L'auteur constate d'abord et le regrette: la Déclaration universelle des Droits de l'Homme ne mentionne pas explicitement le concept de minorité. C'est via la revendication du respect de ses droits individuels que le membre d'une minorité se fait entendre.

Au niveau européen, par contre, existe une "Convention-cadre" pour la protection des minorités nationales. Cette convention ne définit pas le concept de "minorité nationale", mais une recommandation de l'Assemblée parlementaire du Conseil de l'Europe cerne, elle, la notion.

C'est un groupe de personnes dans un Etat qui :

Les autorités européennes, observe l'auteur, entendent bien que la diversité culturelle soit "une source ainsi qu'un facteur, non de division, mais d'enrichissement pour chaque société".

Notre problème

Bien sûr, dès le moment où l'on évoque l'Europe, on ne peut s'empêcher de rappeler le problème belge. Le fameux rapport Nabholz fait apparaître qu'il existe, en Belgique, une minorité nationale - la population germanophone - et des minorités "régionales": les Francophones en Flandre et les Néerlandophones en Wallonie.

"C'est au niveau du 'local 'que sont enracinées les identités et donc, l'expression des minorités. Beaucoup de celles-ci ont compris que, face à une globalisation gommant les identités, elles avaient à prendre des couleurs plus vives… pour pouvoir être vues et exister."

"En Belgique", écrit Suinen, "certaines manœuvres visent à réduire les droits des francophones dans les communes à facilités, situées en région flamande ou, comme à Fourons, à revendre des logements communaux occupés par des francophones.

Cela ne sert à rien de se cacher la tête dans le sable : le problème des minorités existe bien et il faut donc faire du problème une solution."
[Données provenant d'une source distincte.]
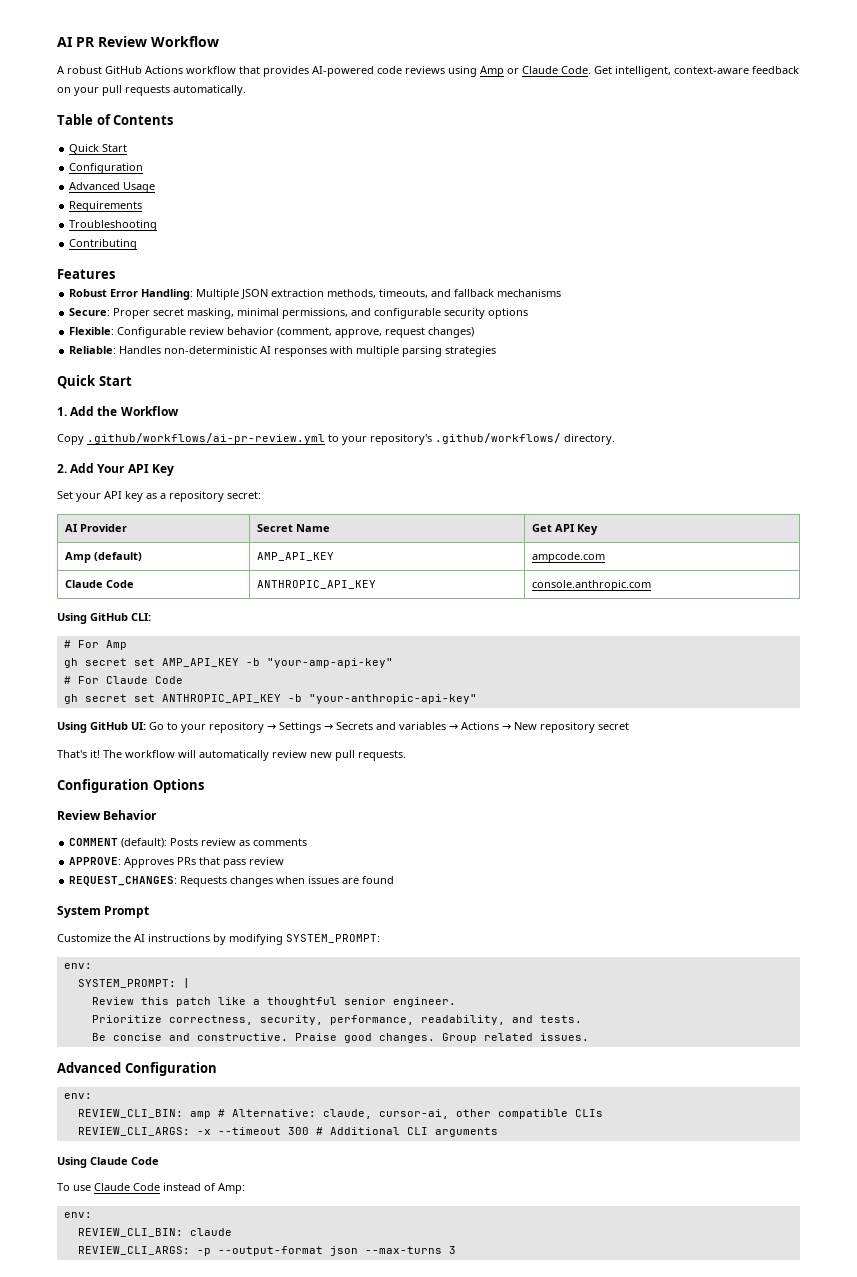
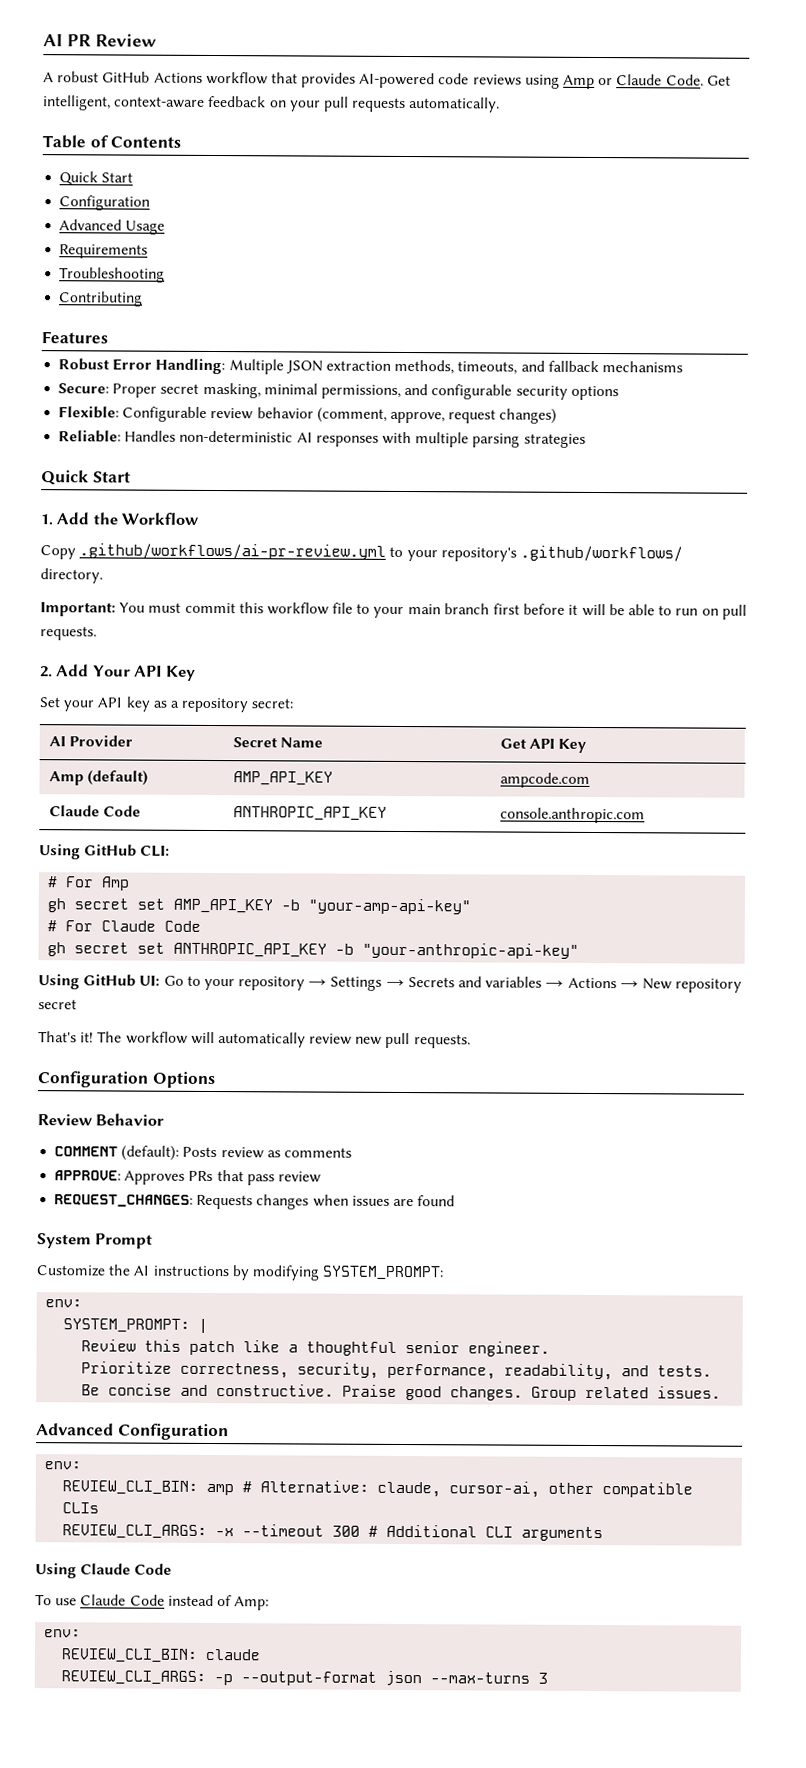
- AI PR Review Workflow
+ AI PR Review
+ Important: You must commit this workflow file to your main branch first before it will be able to run on pull requests.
"Pourtant, ne pas aborder le problème, ne pas entrer en négociation, camper sur le statu quo institutionnel, ne pas accepter la différence de l'autre et des autres… peut aboutir à des tensions et à la violence récurrente. Et les minorités sont fréquemment contrées par l'arithmétique majoritaire, à défaut de règles internationales contraignantes."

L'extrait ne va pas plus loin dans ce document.